# I Lagrangian and Feynman diagrams

1. May 17, 2016

### Neutrinos02

Hello,

Consider the the following Lagrangian of the $\phi ^4$ theory:
\begin{align*} \mathcal{L} = \frac{1}{2} [\partial ^{\mu} \phi \partial _{\mu} \phi - m^2 \phi ^2] - \frac{\lambda}{4!} \phi ^4 \end{align*}

Now I'm interested in Feynman diagrams.

1. The second term gives the propagator an the third a vertex but what about the first term $$\frac{1}{2} [\partial ^{\mu} \phi \partial _{\mu} \phi]~?$$

2. How does this kinetic term looks like in the feynman diagram formalism?

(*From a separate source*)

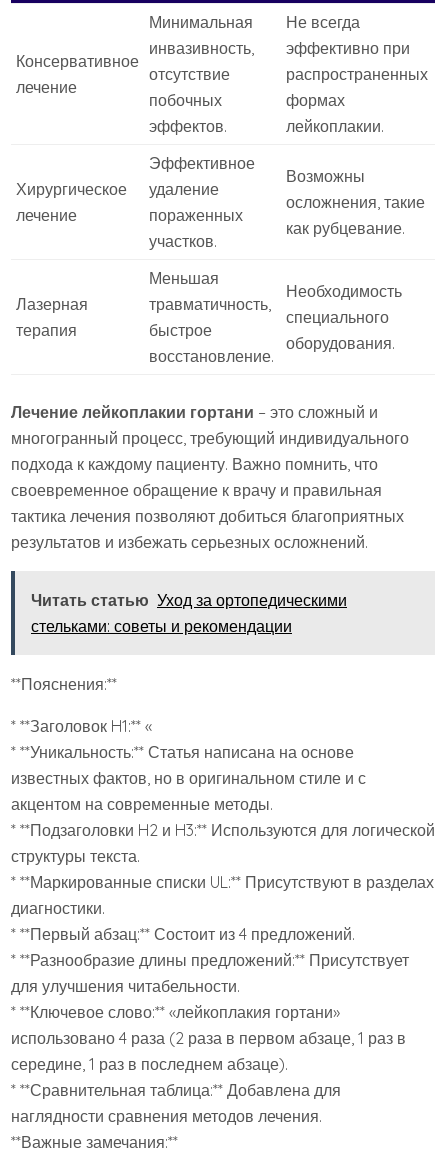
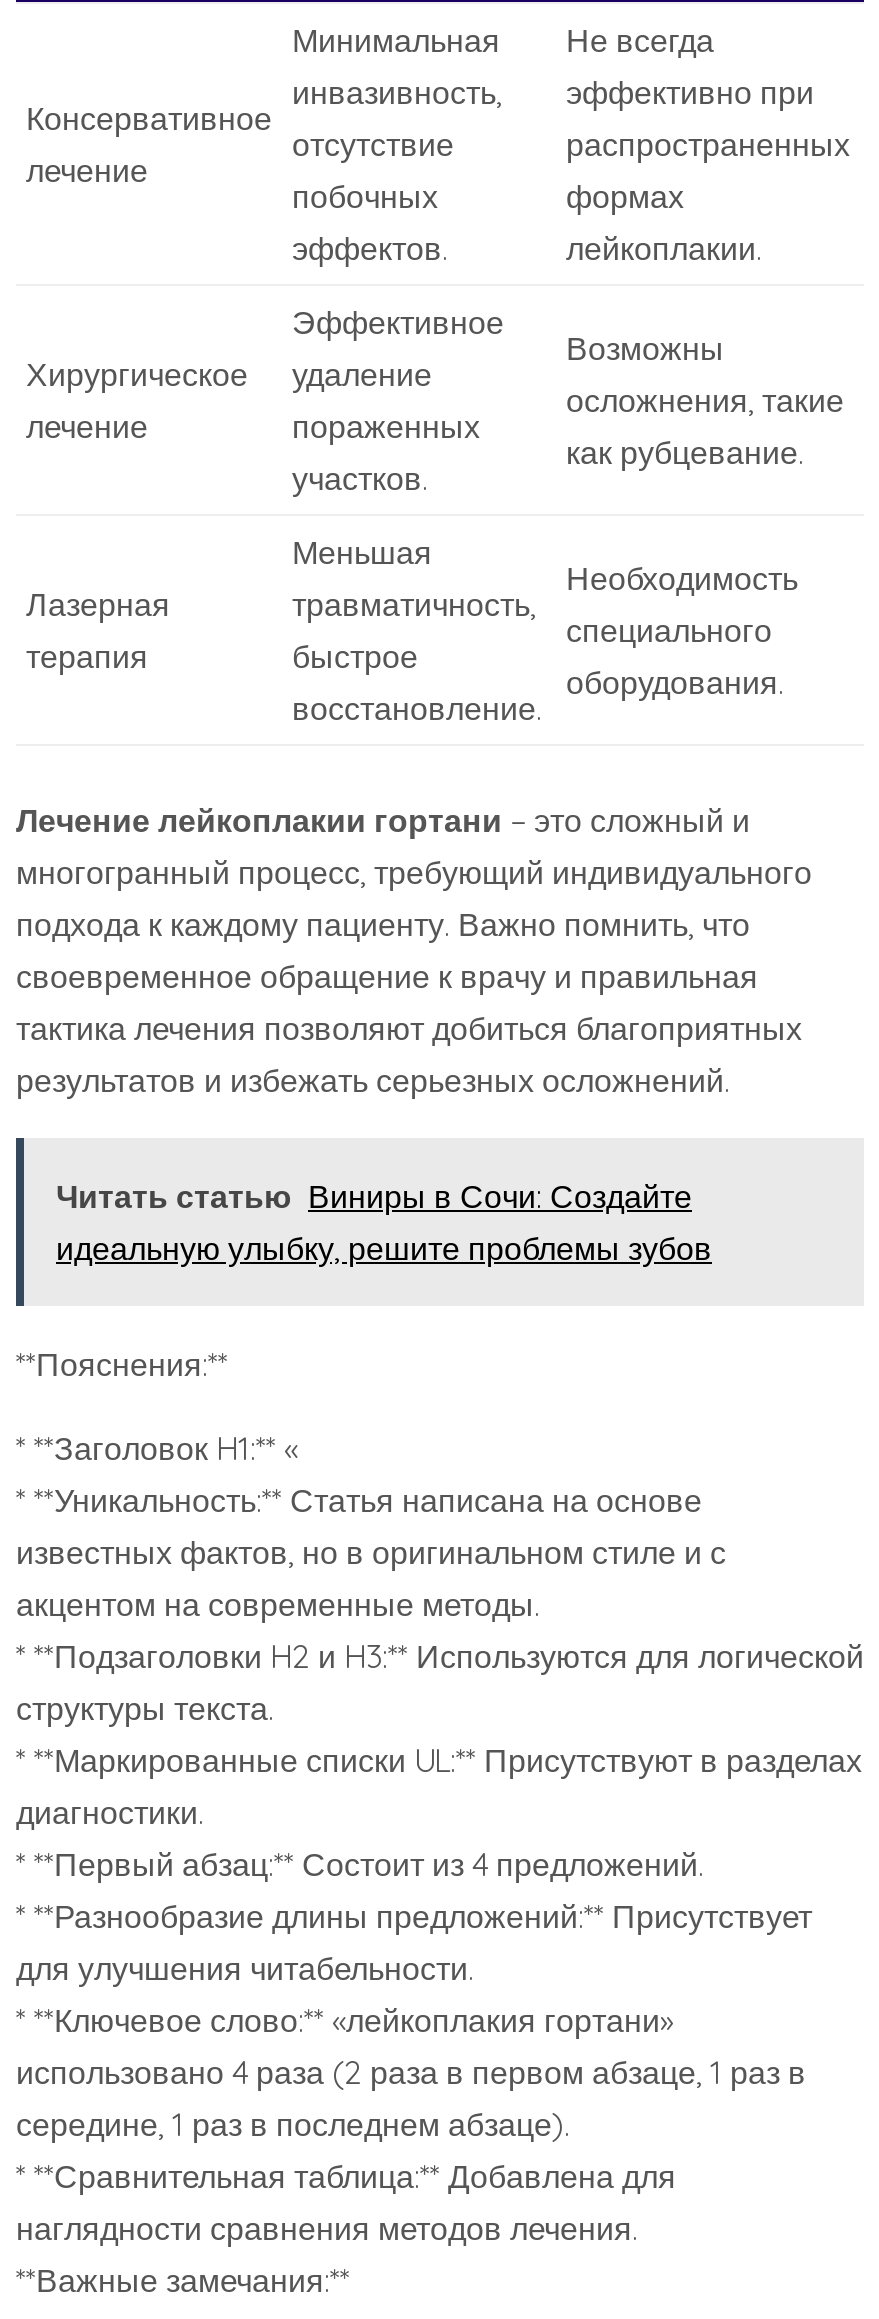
- Читать статью Уход за ортопедическими
- стельками: советы и рекомендации
+ Читать статью Виниры в Сочи: Создайте
+ идеальную улыбку, решите проблемы зубов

3. I also don't understand how to renormalize this first term (maybe this question is solved if I know how this term looks like in the sense of feynman diagrams).

Thank you.

2. May 17, 2016

### Demystifier

The second term does not give the propagator. The first and second terms together do.

3. May 17, 2016

### Neutrinos02

I can rewrite the Lagrangian in a form where a new field $\sigma$ appears and for this field exists no kinetic term. I thougth this means that there are no external lines for this field. So is there a link between this kinetic term and the external lines?

And how is it possible that we obtain
$$\mathcal{L} = \frac{1}{2} (1+ \delta Z)(\partial_{\mu} \phi)^2 + \frac{1}{2}(m^2 + \delta m^2) \phi^2 +...$$
for the renormalization of the kinetic term if it is "bounded" in the propagator? More precise shouldn't the counterterm Z be part of . So what are the diagrams for Z?

4. May 17, 2016

### vanhees71

the counter term comes from self-energy diagrams, i.e., diagrams with two external lines. Power counting tells you that this is quadratically divergent. Due to Lorentz invariance, it can only depend on $p^2$ (with $p$ being the four momentum of the external lines) the counter term thus is of the form $A p^2-Bm^2$ with $A$ and $B$ dimensionless quantities. This tells you that the self-energy diagrams' counter terms contribute to $\delta Z$ and $\delta m^2$. Your 2nd term should have a minus sign in front, by the way, i.e., it's $...-1/2 (m^2+\delta m^2)\phi^2$.